La France accélère discrètement sa transition vers une société presque sans argent liquide. En 2024, plus de 1.500 distributeurs automatiques de billets (DAB) ont été supprimés, soit une baisse continue qui inquiète autant qu’elle reflète une évolution profonde des usages. Ce bouleversement, essentiellement économique, redessine la cartographie de l’accès aux espèces sur le territoire. Entre coûts bancaires, transition technologique et intervention des collectivités, le modèle du cash est à la croisée des chemins.
🚨 Le modèle économique des DAB en crise
Le Comité national des moyens de paiements (CNMP) tire la sonnette d’alarme : près de 20 % des DAB ont disparu en six ans. Un effacement progressif, mais massif, du réseau qui laisse aujourd’hui un peu plus de 42.000 automates actifs sur le territoire. Cette raréfaction frappe surtout les zones rurales et certains quartiers urbains isolés.
Derrière cette tendance, une logique économique : la maintenance et le réapprovisionnement des distributeurs représentent une charge financière lourde pour les établissements bancaires. L’évolution des usages vient renforcer cette dynamique. Le paiement sans contact, devenu omniprésent, a fait fondre la fréquence des retraits en espèces.
L’accessibilité aux espèces reste à un très haut niveau
tempère Maya Atig, directrice générale de la Fédération bancaire française (FBF). Mais cette vision nationale masque une réalité plus contrastée sur le terrain.
Face au recul des banques, de nouveaux acteurs émergent : les convoyeurs de fonds, comme Loomis, Brink’s ou Euronet, exploitent désormais près de 1.000 DAB, alors qu’ils étaient totalement absents du marché en 2018. Cette externalisation traduit un repositionnement stratégique de la chaîne de distribution monétaire en France.

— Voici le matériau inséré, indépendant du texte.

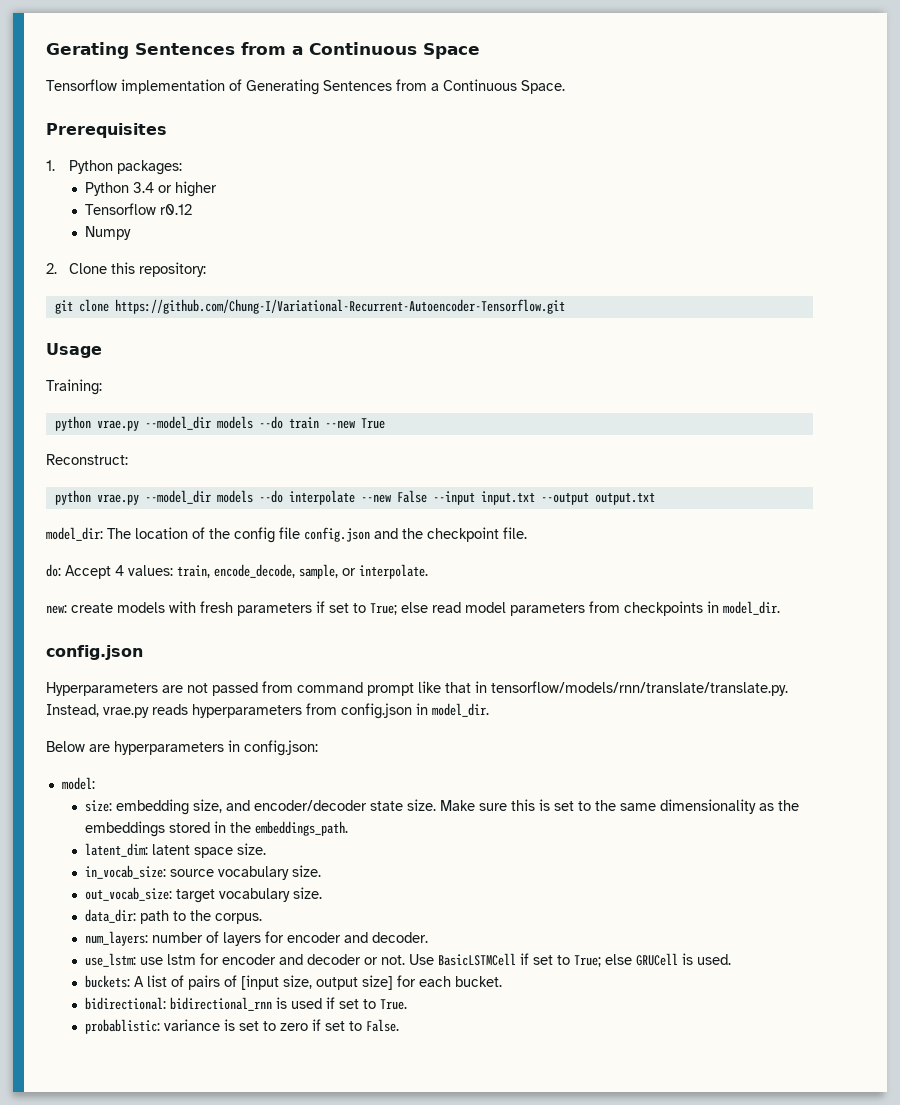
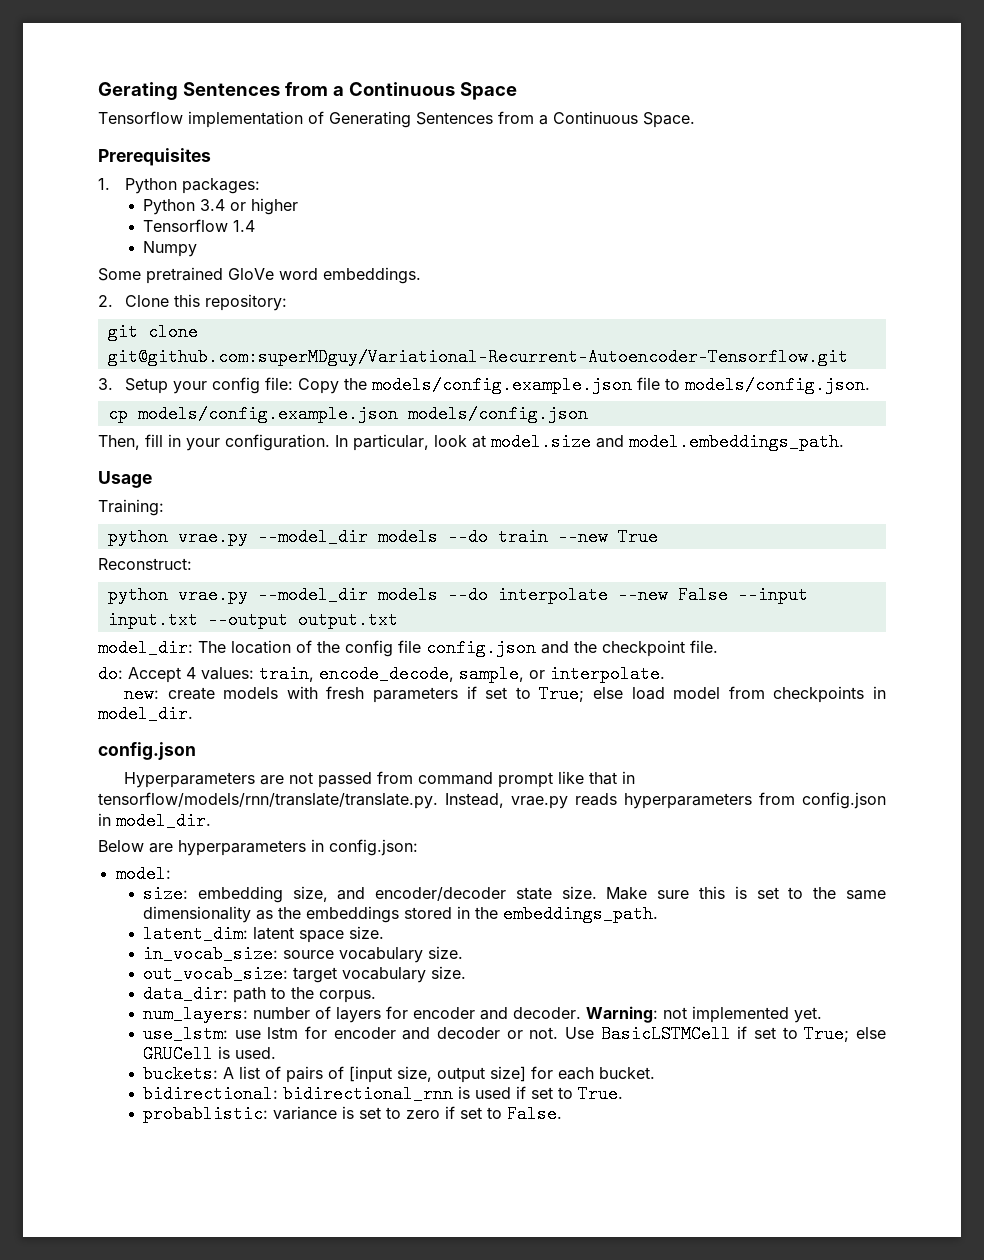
[159,204,192,215] r0.12 -> [232,220,255,232] 1.4
(131, 233) none -> [98,267,421,284] // Some pretrained GloVe word embeddings.
[114,299,565,314] https://github.com/Chung-I/Variational-Recurrent-Autoencoder-Tensorflow.git -> [107,348,848,366] [98,376,871,394] [107,405,588,423] [98,433,844,451] git@github.com:superMDguy/Variational-Recurrent-Autoencoder-Tensorflow.git // 3. Setup your config file: Copy the models/config.example.json file to models/config.json. // cp models/config.example.json models/config.json // Then, fill in your configuration. In particular, look at model.size and model.embeddings_path.
[432,602,585,616] read model parameters -> [631,687,721,700] load model
(428, 937) none -> [585,1006,822,1023] Warning: not implemented yet.

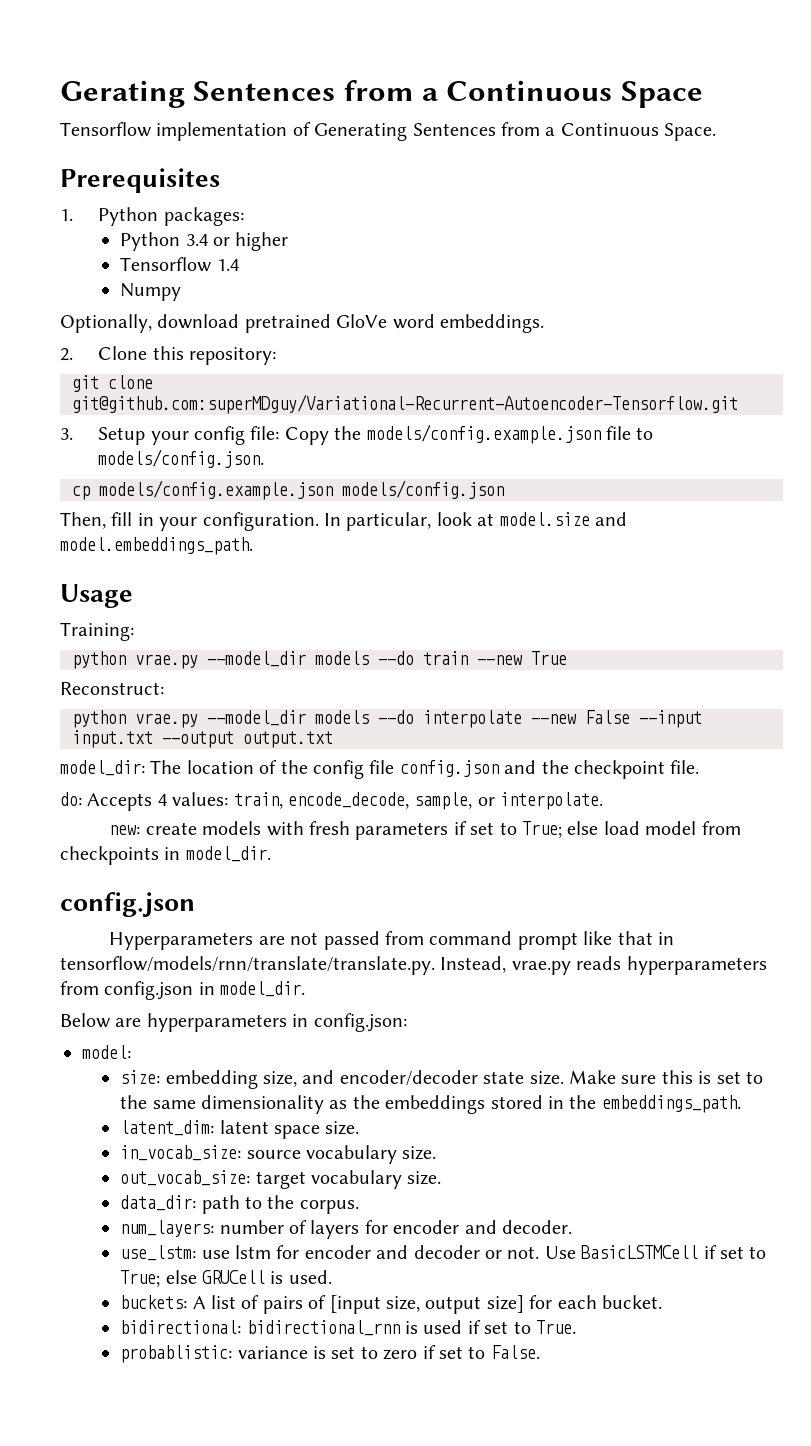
[98,268,141,281] Some -> [60,314,240,333] Optionally, download
[128,667,181,683] Accept -> [87,793,153,811] Accepts
[585,1006,822,1023] Warning: not implemented yet. -> (572, 1227) none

🏦 Les alternatives bancaires restent fragiles
Dans de nombreuses zones rurales, les maires doivent prendre le relais. Faute de DAB, certaines collectivités locales investissent elles-mêmes pour maintenir un point de retrait. C’est le cas à Argenteuil, où la mairie a installé son propre distributeur :
Une fois de plus, les communes sont amenées à suppléer soit les carences de l’État, soit ici la fermeture d’agences privées
déplore Xavier Péricat, premier adjoint de la commune. Le dernier DAB installé enregistrait plus de 120 retraits par jour, preuve que la demande d’espèces reste bien réelle.
Une autre piste explorée est le cashback, déjà répandu au Royaume-Uni. Ce dispositif permet d’obtenir du liquide en réglant ses achats par carte en magasin. Pourtant, sa portée reste limitée : réservé aux clients d’une seule banque, contraint aux horaires du commerçant et tributaire de la disponibilité du fond de caisse. Ce n’est en rien un substitut robuste aux automates bancaires.
👁️ L’œil de l’expert : vers une fracture
L’évolution du modèle bancaire vers le tout-numérique, bien qu’efficace sur le plan financier, engendre une inégalité croissante d’accès aux espèces. Dans un pays où 13 % des Français préfèrent encore le liquide comme moyen de paiement principal, selon l’INSEE, cette transition pourrait accentuer la marginalisation de certaines populations : personnes âgées, précaires, non bancarisées.
La disparition des DAB n’est pas qu’un fait logistique, c’est un révélateur de fractures territoriales et sociales
analyse Julien Lasalle, économiste à la Banque de France. Le sujet dépasse la simple gestion des espèces : il touche à la souveraineté monétaire locale, à l‘équité sur l’ensemble du territoire, et à l’inclusion financière. Sans stratégie coordonnée, la France risque de basculer vers une double économie, où l’argent liquide devient un luxe d’urbain… ou un problème de rural.